BEGIN
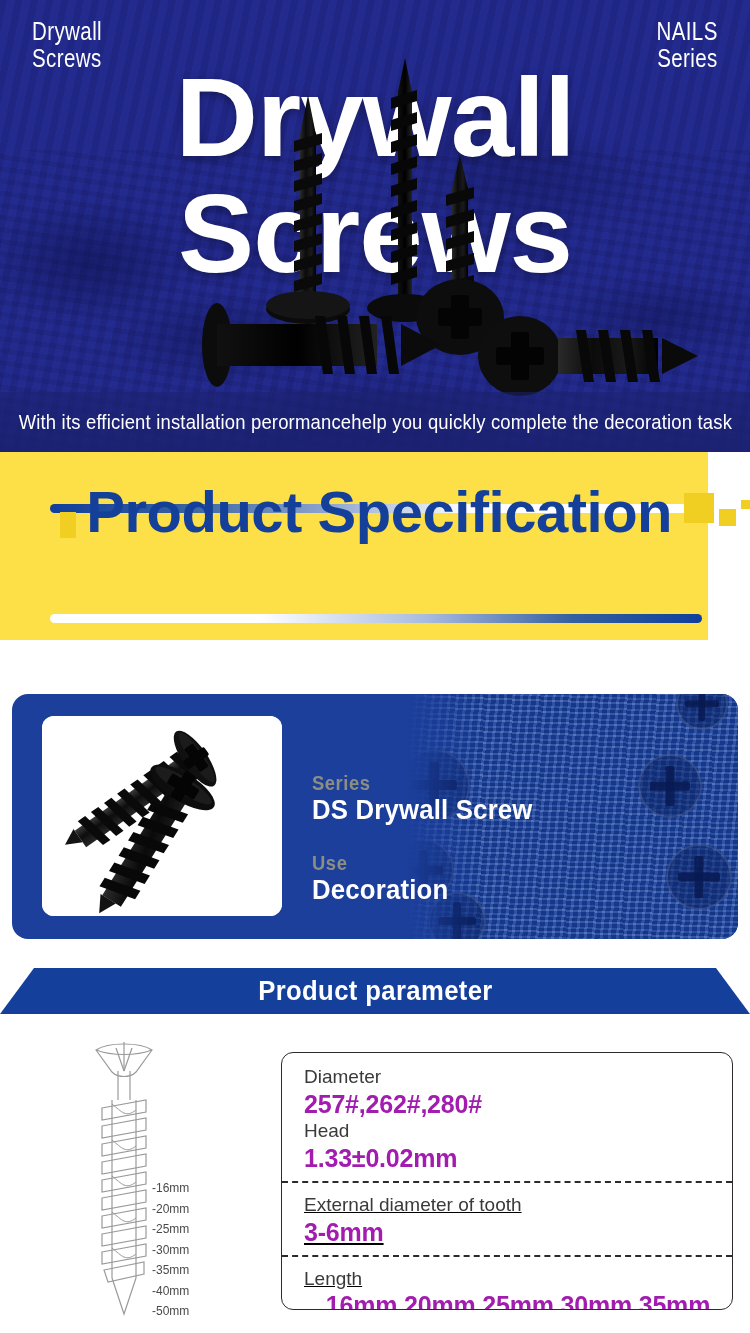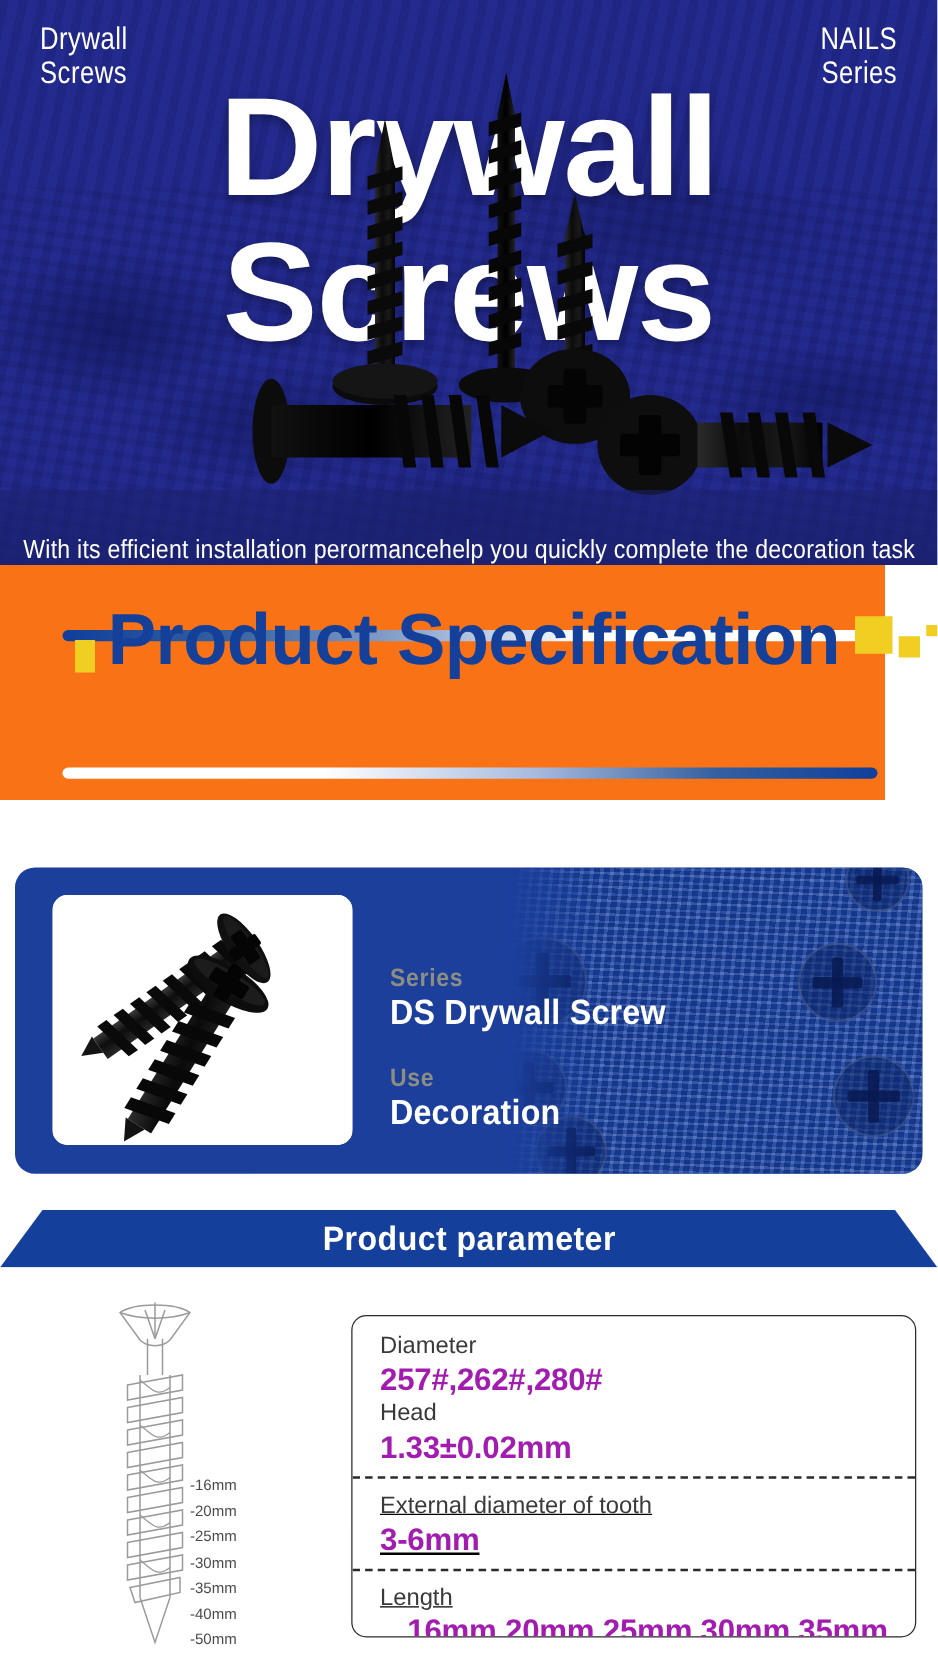--- a/index.html
+++ b/index.html
@@ -73,37 +73,37 @@
 
   
   .screws { position:absolute; left:0; top:0; width:750px; height:452px; z-index:5; pointer-events:none; }
 
   .hero-caption-band {
     position:absolute;
     left:0; bottom:0;
     width:750px; height:60px;
     background:linear-gradient(180deg, rgba(27,33,110,.55), rgba(27,33,110,.85));
     z-index:7;
-    display:flex; align-items:flex-end; justify-content:center;
+    display:flex; align-items:center; justify-content:center;
   }
   .hero-caption {
     color:#ffffff;
     font-family:"Liberation Sans Narrow","Liberation Sans",sans-serif;
     font-size:21px;
     letter-spacing:.2px;
     transform:scaleX(.88);
     white-space:nowrap;
   }
 
   
   .spec-head {
     position:relative;
     width:708px;
     height:188px;
-    background:#f97316;
+    background:#fde047;
   }
   .rule {
     position:absolute;
     height:9px;
     border-radius:5px;
   }
   .spec-title-row {
     position:absolute;
     left:0; top:32px;
     width:750px;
END
Leaving images out, please output every line of the data exactly.

--- a/index.html
+++ b/index.html
@@ -73,37 +73,37 @@
 
   
   .screws { position:absolute; left:0; top:0; width:750px; height:452px; z-index:5; pointer-events:none; }
 
   .hero-caption-band {
     position:absolute;
     left:0; bottom:0;
     width:750px; height:60px;
     background:linear-gradient(180deg, rgba(27,33,110,.55), rgba(27,33,110,.85));
     z-index:7;
-    display:flex; align-items:flex-end; justify-content:center;
+    display:flex; align-items:center; justify-content:center;
   }
   .hero-caption {
     color:#ffffff;
     font-family:"Liberation Sans Narrow","Liberation Sans",sans-serif;
     font-size:21px;
     letter-spacing:.2px;
     transform:scaleX(.88);
     white-space:nowrap;
   }
 
   
   .spec-head {
     position:relative;
     width:708px;
     height:188px;
-    background:#f97316;
+    background:#fde047;
   }
   .rule {
     position:absolute;
     height:9px;
     border-radius:5px;
   }
   .spec-title-row {
     position:absolute;
     left:0; top:32px;
     width:750px;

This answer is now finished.